_EXERCISE:_ Your answer should be the line that contains "[76,1188,101,1199] 5-3: ->" and each line after it, restated word for word through the final line of the entries.

Saved entries
▶

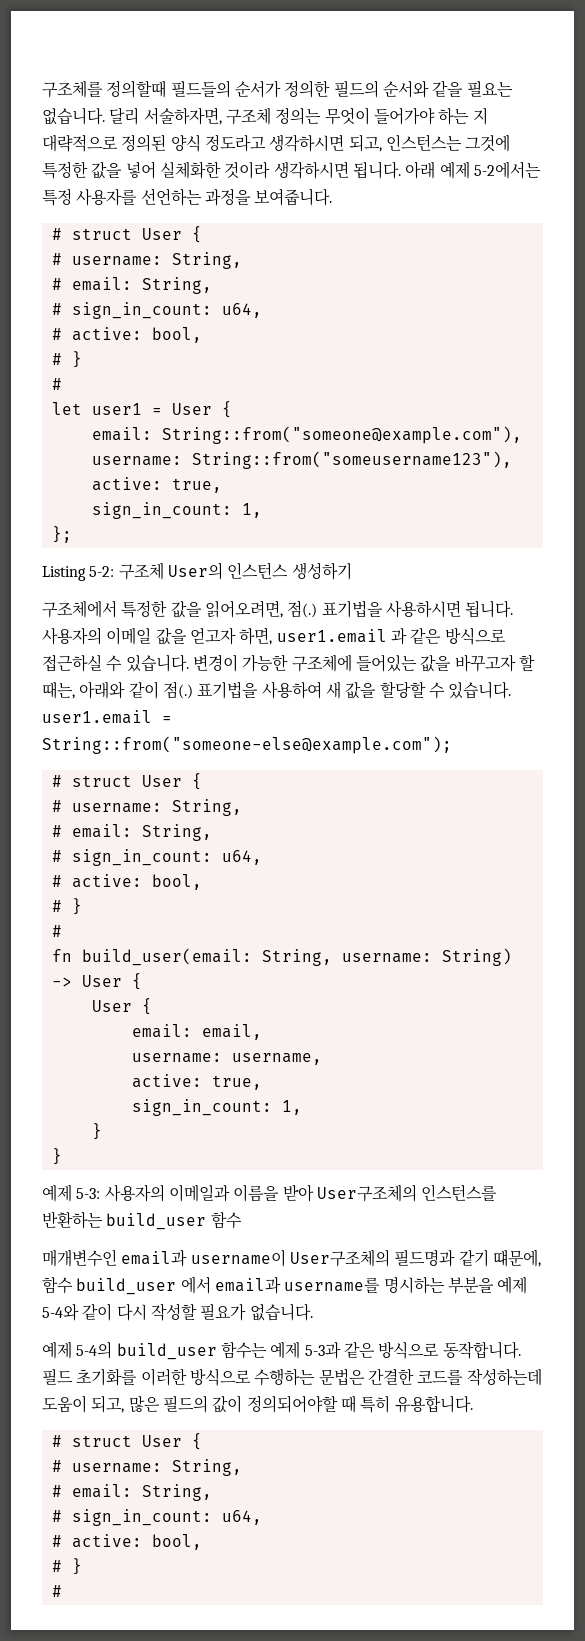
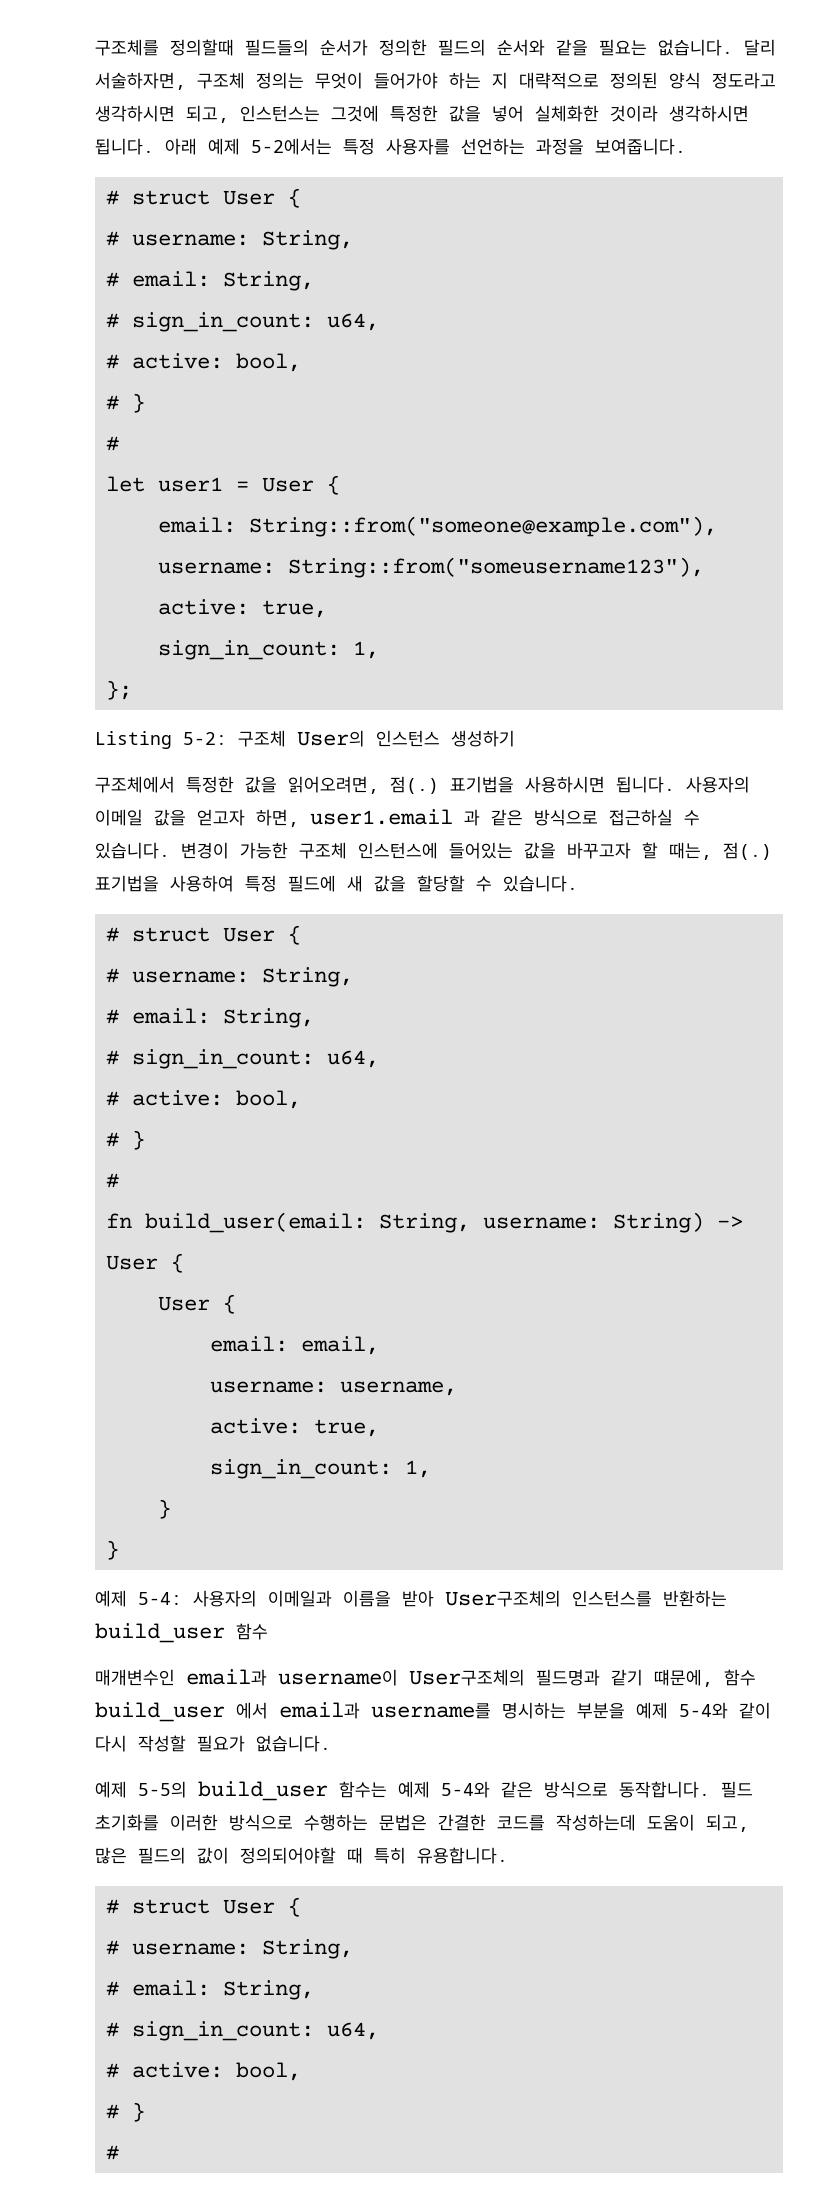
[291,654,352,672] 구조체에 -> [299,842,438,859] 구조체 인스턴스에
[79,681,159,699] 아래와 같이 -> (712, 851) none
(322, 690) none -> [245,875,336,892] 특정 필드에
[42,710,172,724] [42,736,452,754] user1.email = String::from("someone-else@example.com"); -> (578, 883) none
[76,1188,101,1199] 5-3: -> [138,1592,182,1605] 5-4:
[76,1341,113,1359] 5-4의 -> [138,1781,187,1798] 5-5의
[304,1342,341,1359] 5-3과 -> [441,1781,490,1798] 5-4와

◀

_ANSWER SPACE:_
[76,1188,101,1199] 5-3: -> [138,1592,182,1605] 5-4:
[76,1341,113,1359] 5-4의 -> [138,1781,187,1798] 5-5의
[304,1342,341,1359] 5-3과 -> [441,1781,490,1798] 5-4와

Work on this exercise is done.